§ EXERCISE BRIEF
Below are the records. Gather each line that holds "none".

[Records contained in a dataset]
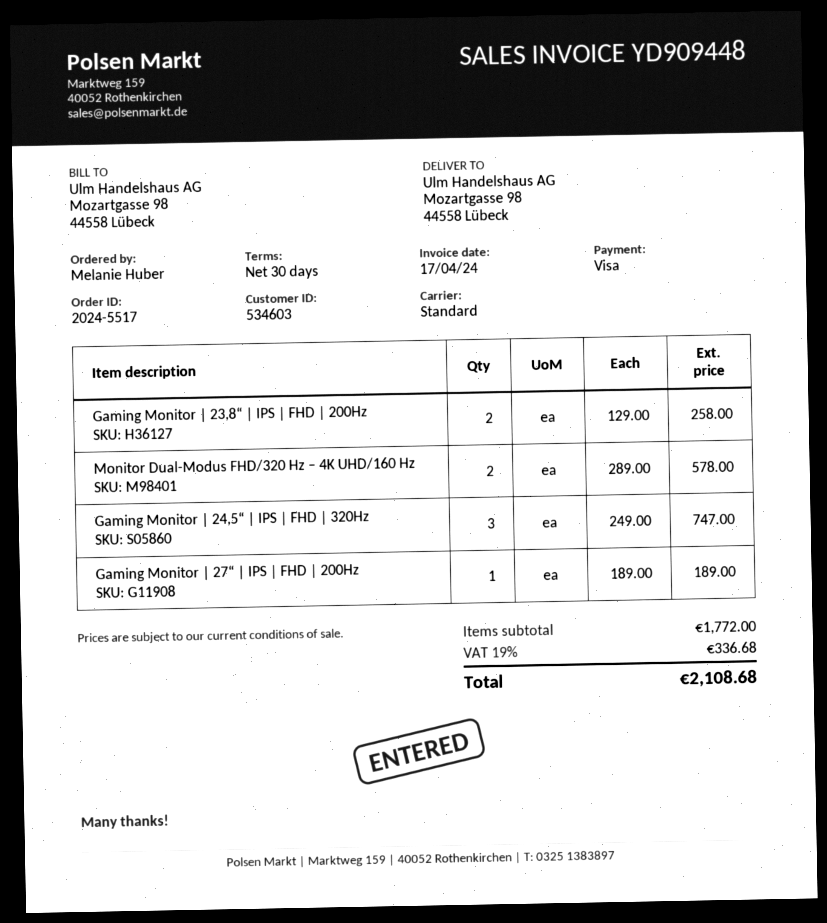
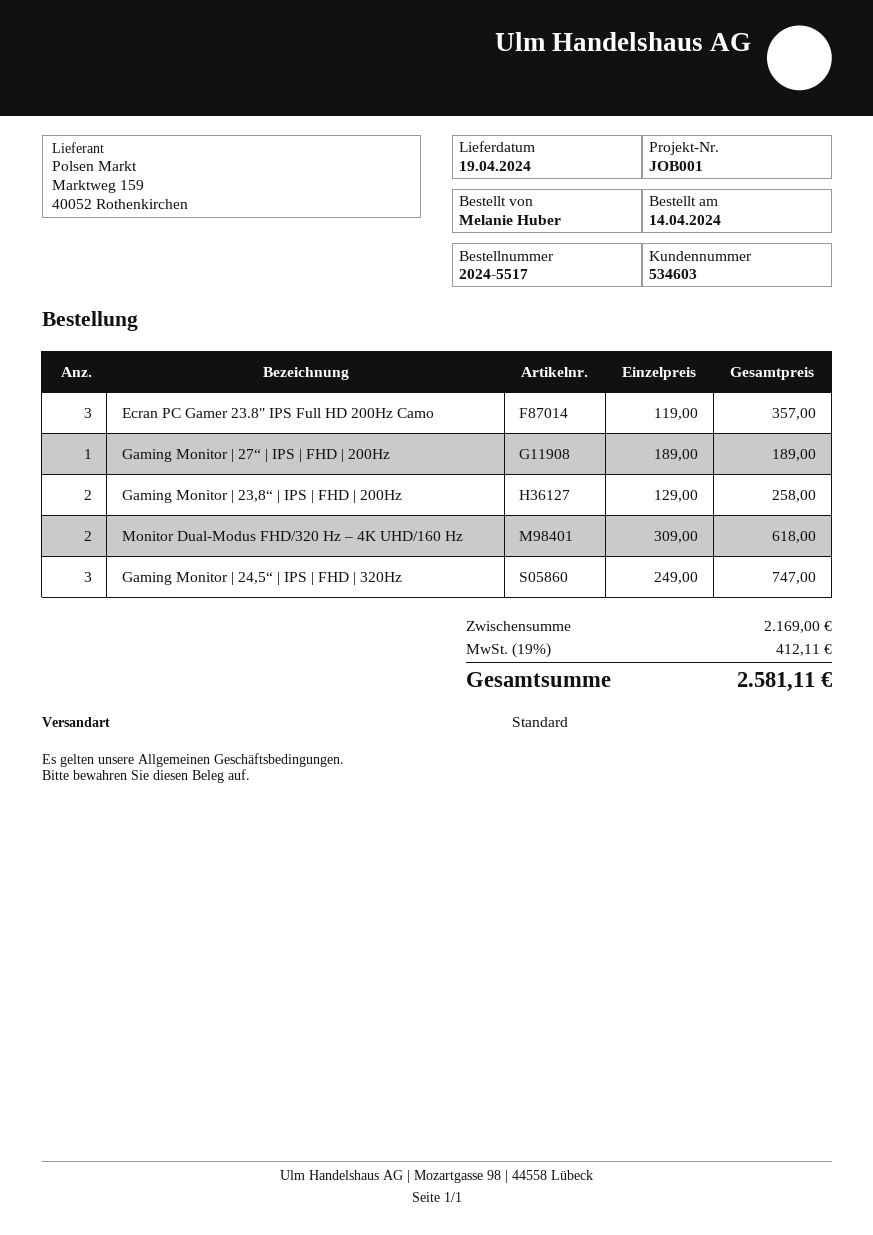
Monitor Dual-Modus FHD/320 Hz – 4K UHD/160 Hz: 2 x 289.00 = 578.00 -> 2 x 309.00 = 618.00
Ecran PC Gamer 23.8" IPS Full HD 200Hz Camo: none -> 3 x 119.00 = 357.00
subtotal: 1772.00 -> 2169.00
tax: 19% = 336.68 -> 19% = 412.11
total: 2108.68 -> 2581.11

...

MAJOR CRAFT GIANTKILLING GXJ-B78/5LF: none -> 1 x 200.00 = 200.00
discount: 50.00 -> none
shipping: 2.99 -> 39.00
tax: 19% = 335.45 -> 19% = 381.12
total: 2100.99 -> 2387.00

§ ANSWER BOX
Ecran PC Gamer 23.8" IPS Full HD 200Hz Camo: none -> 3 x 119.00 = 357.00
MAJOR CRAFT GIANTKILLING GXJ-B78/5LF: none -> 1 x 200.00 = 200.00
discount: 50.00 -> none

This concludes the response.